◆ AVAILABLE DATA ◆
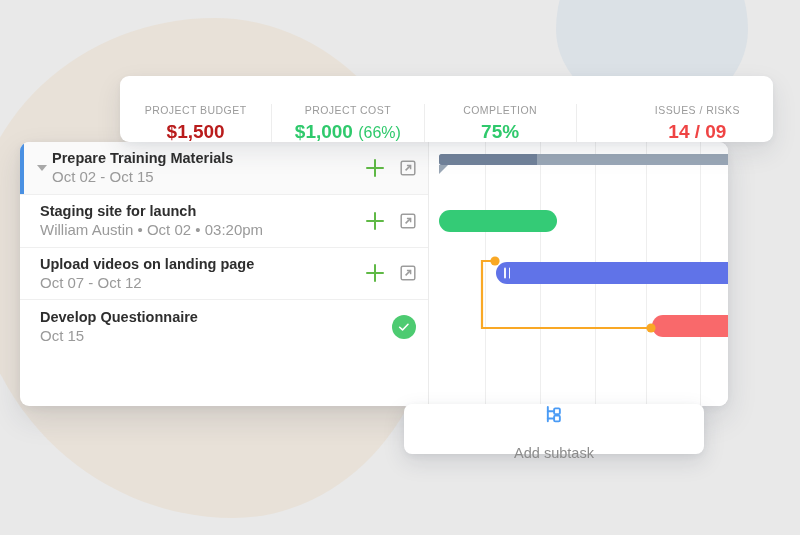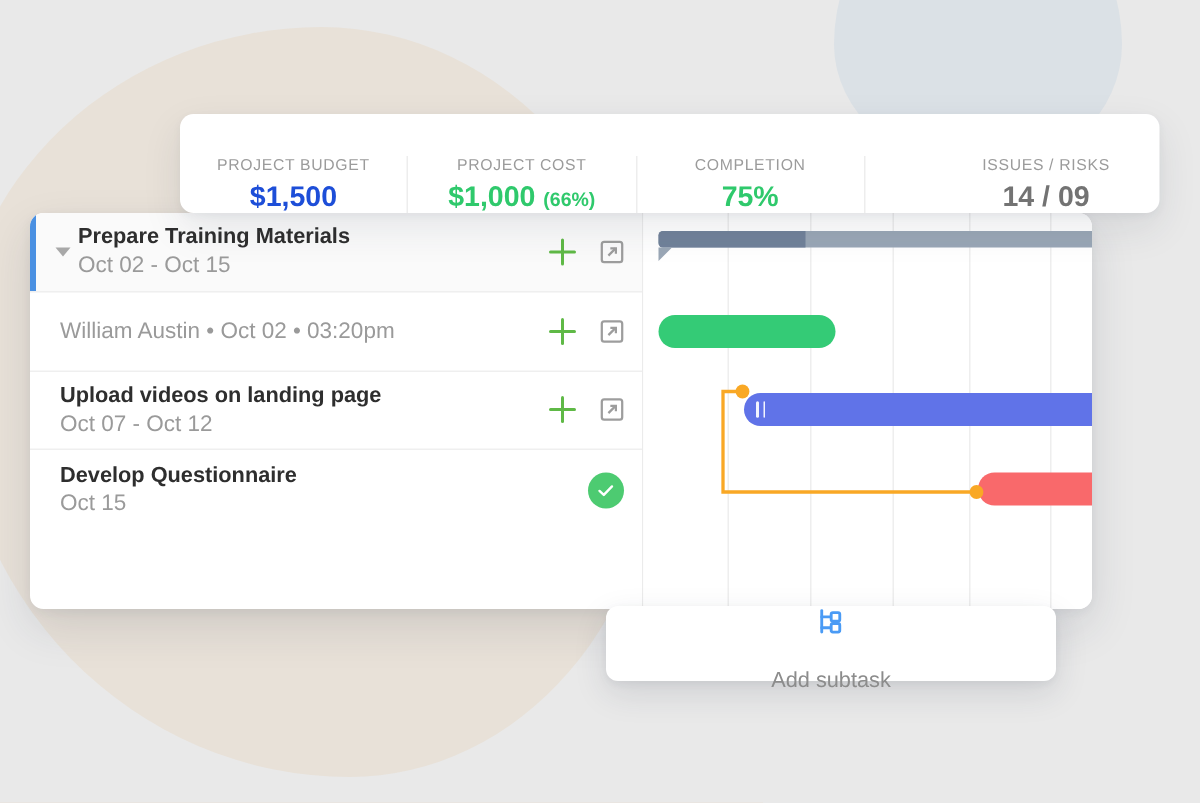--- a/index.html
+++ b/index.html
@@ -76,7 +76,7 @@
   .kpi-value {
     font-size: 19px;
     font-weight: bold;
-    color: #1d4ed8;
+    color: #b91c1c;
     white-space: nowrap;
   }
   .kpi-value.green { color: #2fc96c; }

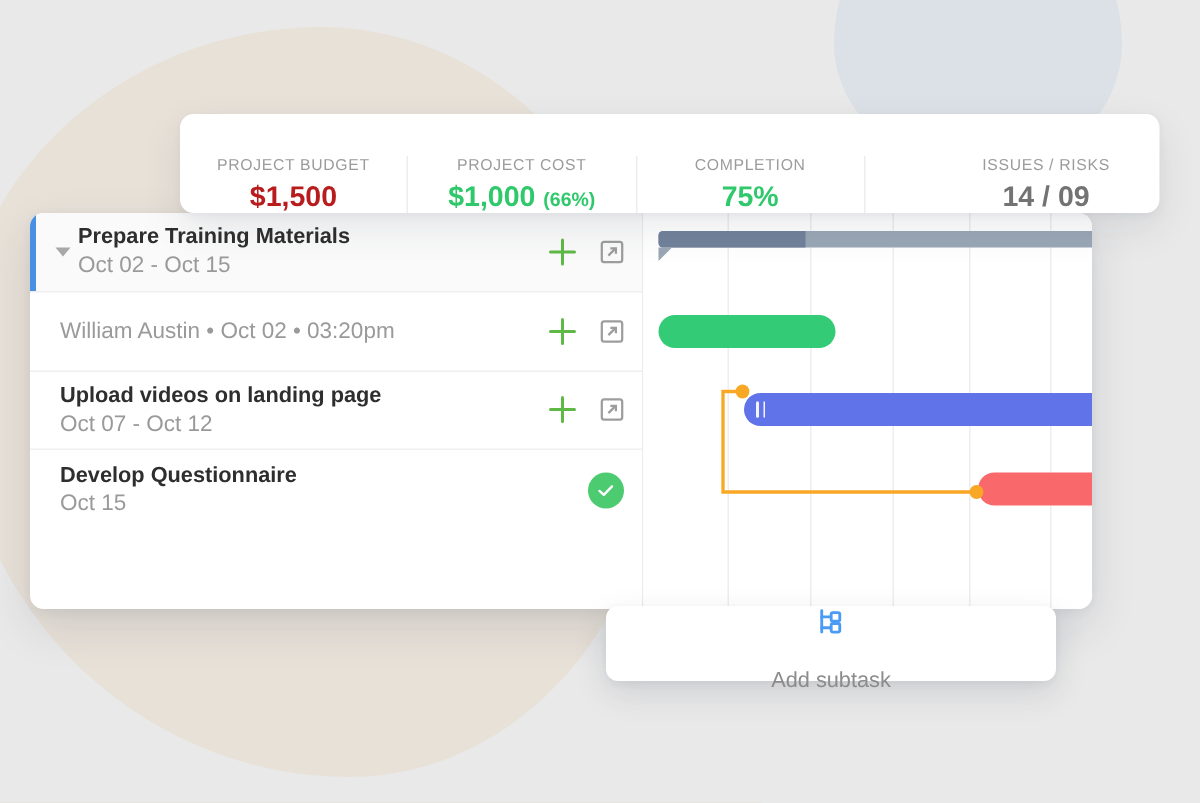--- a/index.html
+++ b/index.html
@@ -82,8 +82,8 @@
   .kpi-value.green { color: #2fc96c; }
   .kpi-value.orange { color: #737373; }
   .kpi-sub {
-    font-size: 13px;
-    font-weight: bold;
+    font-size: 16px;
+    font-weight: normal;
   }
 
   

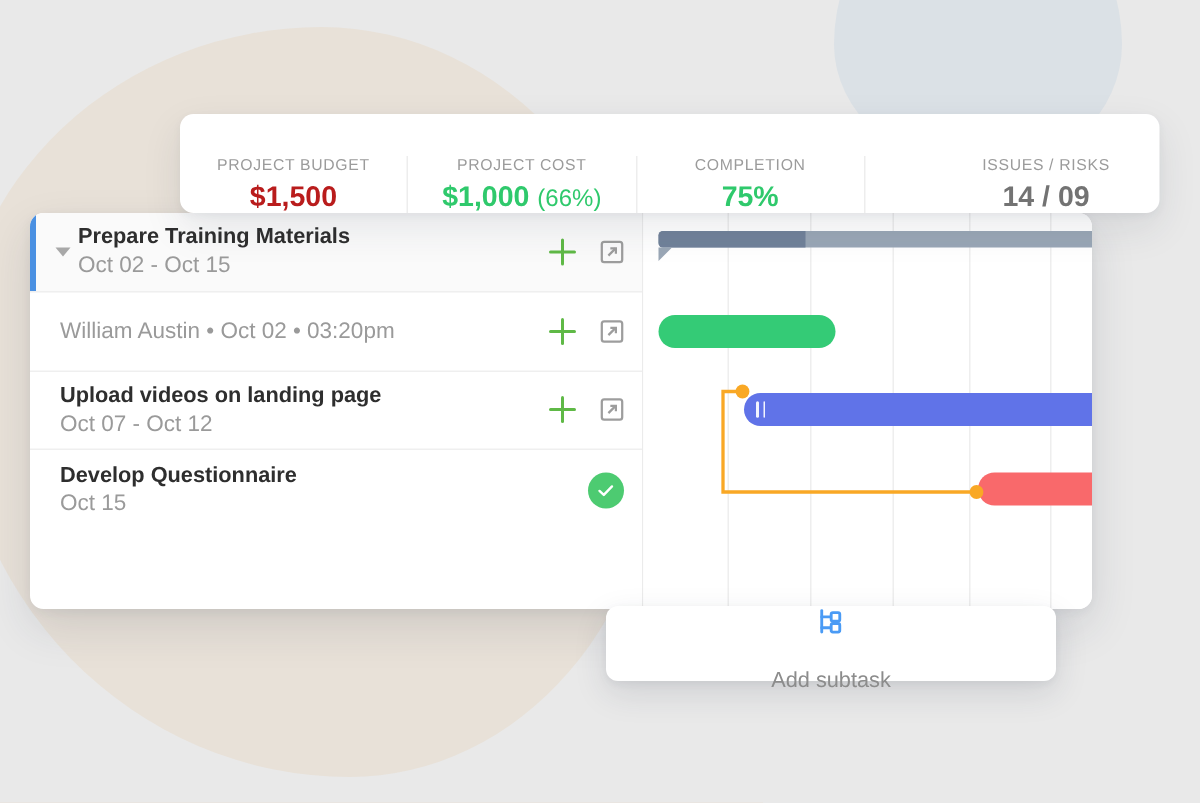--- a/index.html
+++ b/index.html
@@ -80,7 +80,7 @@
     white-space: nowrap;
   }
   .kpi-value.green { color: #2fc96c; }
-  .kpi-value.orange { color: #737373; }
+  .kpi-value.orange { color: #ef4444; }
   .kpi-sub {
     font-size: 16px;
     font-weight: normal;

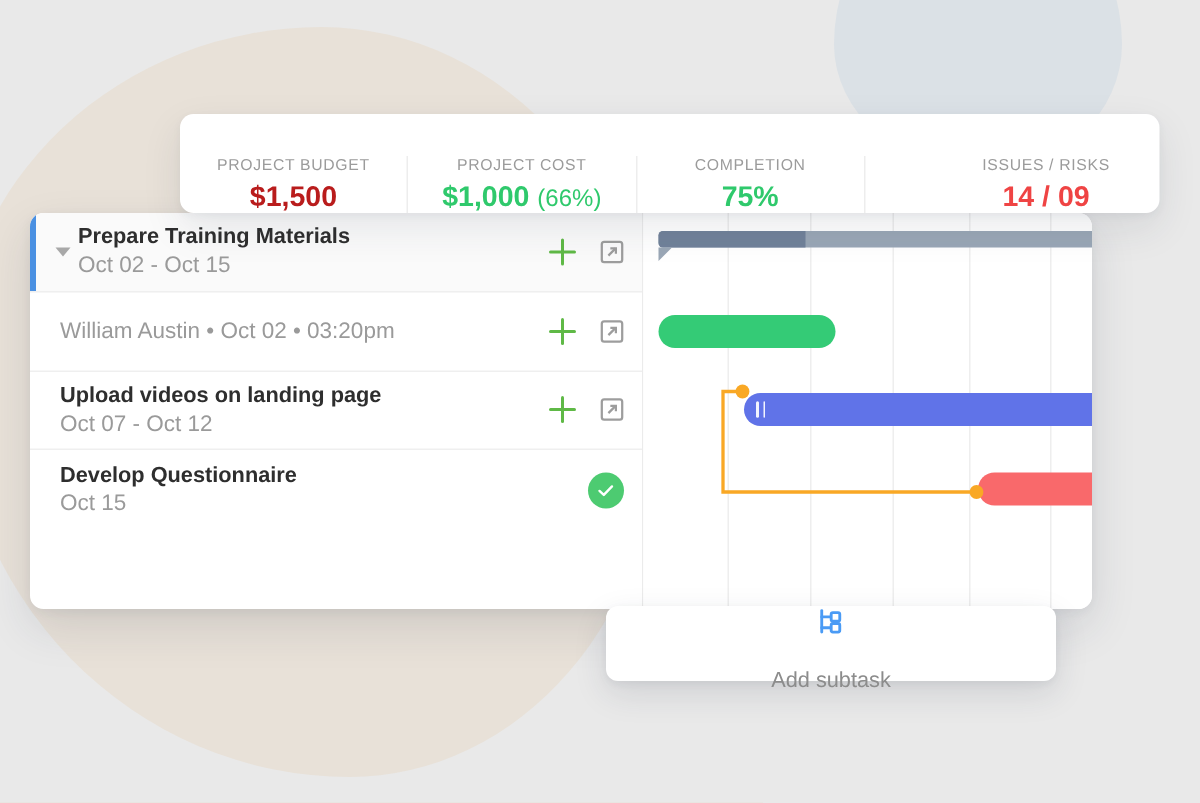--- a/index.html
+++ b/index.html
@@ -373,6 +373,7 @@
 
     <div class="task-row">
       <div class="task-text">
+        <div class="task-title">Staging site for launch</div>
         <div class="task-meta">William Austin • Oct 02 • 03:20pm</div>
       </div>
       <div class="task-actions">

◆ TASK TO CARRY OUT ◆
When the string "normal" occurs in a line of the material, that line belongs in the answer.

◆ REPLY ◆
+    font-weight: normal;
     font-weight: normal;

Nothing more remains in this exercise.